British High Commission
INDIA
Date-DD/MM/YYYY
Dear Sirs,

RE: EMPLOYEE NAME – date of Birth: 


I confirm that the above-named has been employed in our household on a full-time basis since 01/01/2014 as a (Designation)

The position is permanent and her gross annual salary is £ 23,834. And weekly salary is £ 350
.EMPLOYEE (MS ABC ) is also provided with free food and accommodation as part of her employment and has a double room for her exclusive use.

I understand that (MS ABC )is hoping for her husband to join her in the United Kingdom in the near future. I confirm that I am happy for him to live at our address for as long as ( MS ABC)employment with us continues. Adequate exclusive accommodation is also available for their use. 

(MS ABC )employed on a full-time permanent basis and her employment is likely to continue in the future. 

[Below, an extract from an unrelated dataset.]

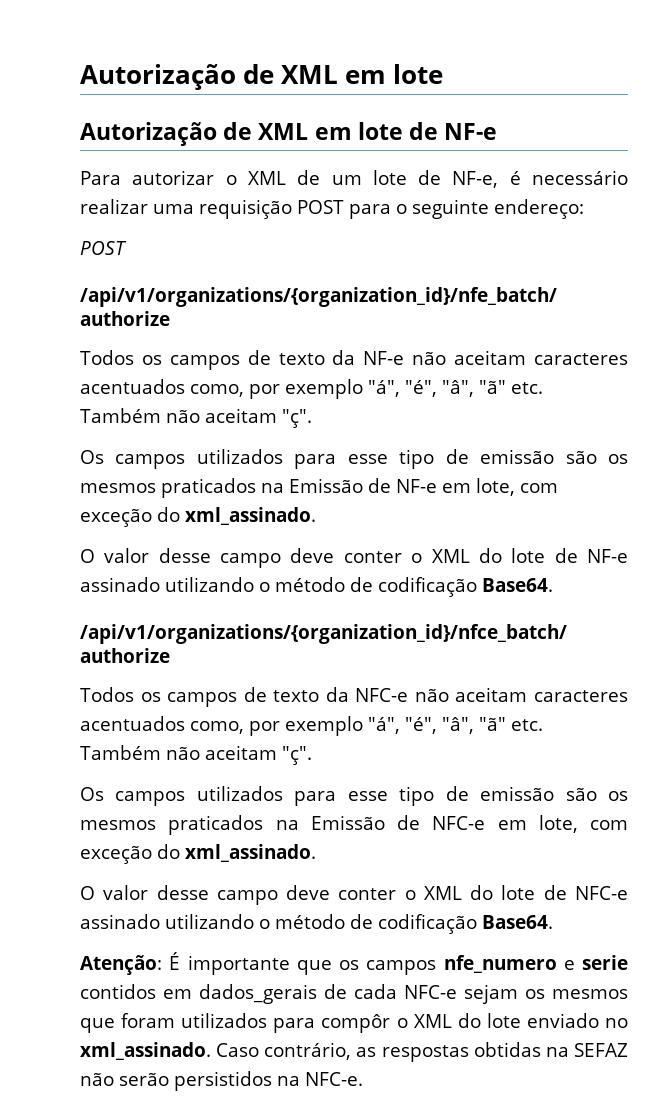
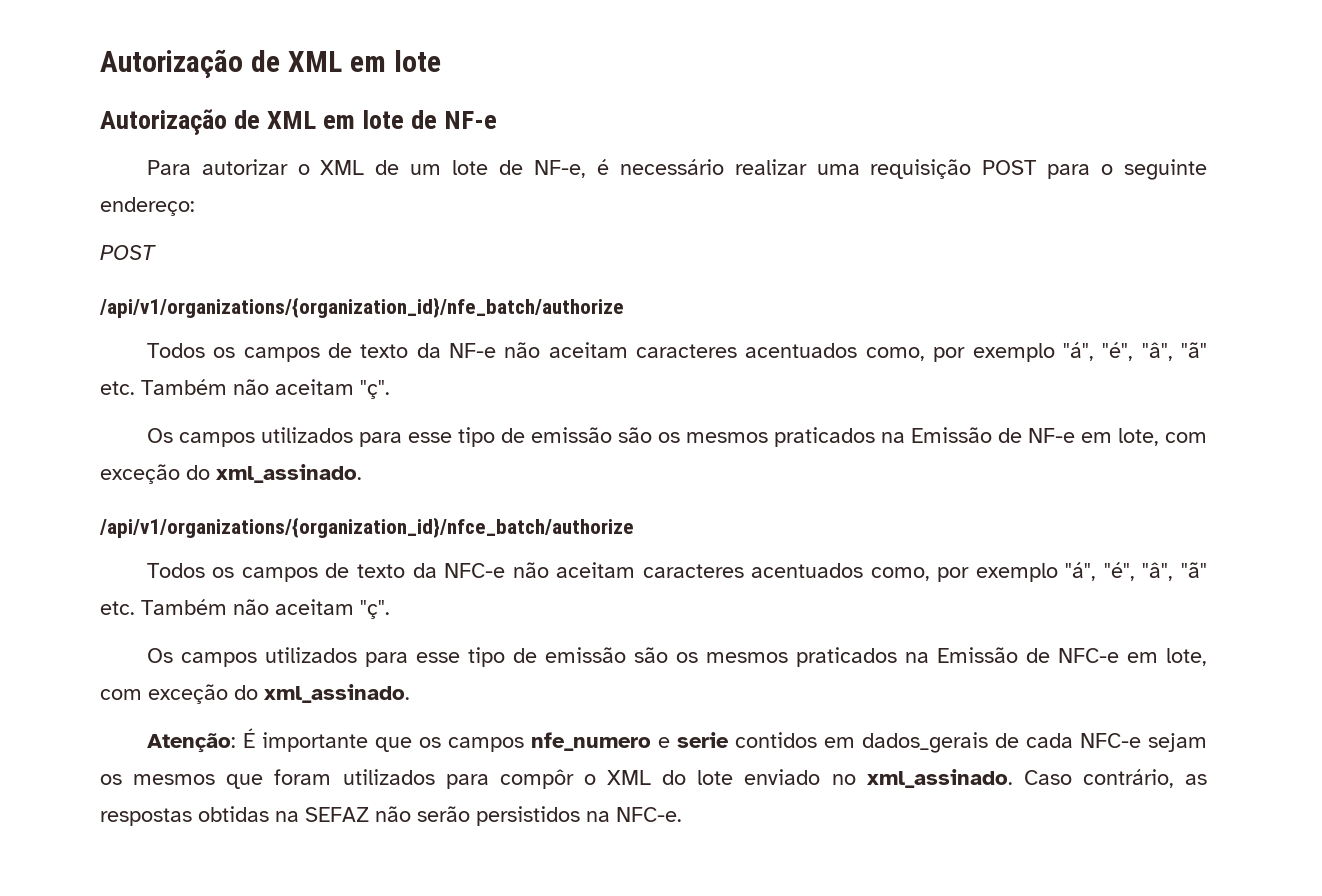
[80,548,628,568] [80,577,553,597] // O valor desse campo deve conter o XML do lote de NF-e assinado utilizando o método de codificação Base64. -> (362, 473) none
[80,885,628,905] [80,914,553,934] // O valor desse campo deve conter o XML do lote de NFC-e assinado utilizando o método de codificação Base64. -> (410, 693) none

Please do not hesitate to contact us if you have any further enquiries. 
Yours faithfully

(Employer Name and Sign )


----------



## Joppa (Sep 7, 2009)

Why were you reused? Have you told us what they wrote to you stating the reasons for refusal?


----------



## dharmendra9m (Sep 2, 2016)

Joppa said:


> Why were you reused? Have you told us what they wrote to you stating the reasons for refusal?


Hi Joppa 

Thanks for reply 

i told you reason of refusal in my Previous Thread/ Comment


----------



## Joppa (Sep 7, 2009)

Reproduce it here.


----------



## dharmendra9m (Sep 2, 2016)

Joppa said:


> Reproduce it here.



Hi Joppa 

Thanks for reply 

i told you reason of refusal in my Previous Thread/ Comment but i can tell you again about my Settlement Visa Application 

after refual i just Applied for Appeal with the help of Solicitor , But ECM did not overturn his/her decision for Refusal. My application was refused with following reason.

1. your marriage is not genuine (we submitted marriage certificate, wedding photos, travel document and all document describe by UKVI )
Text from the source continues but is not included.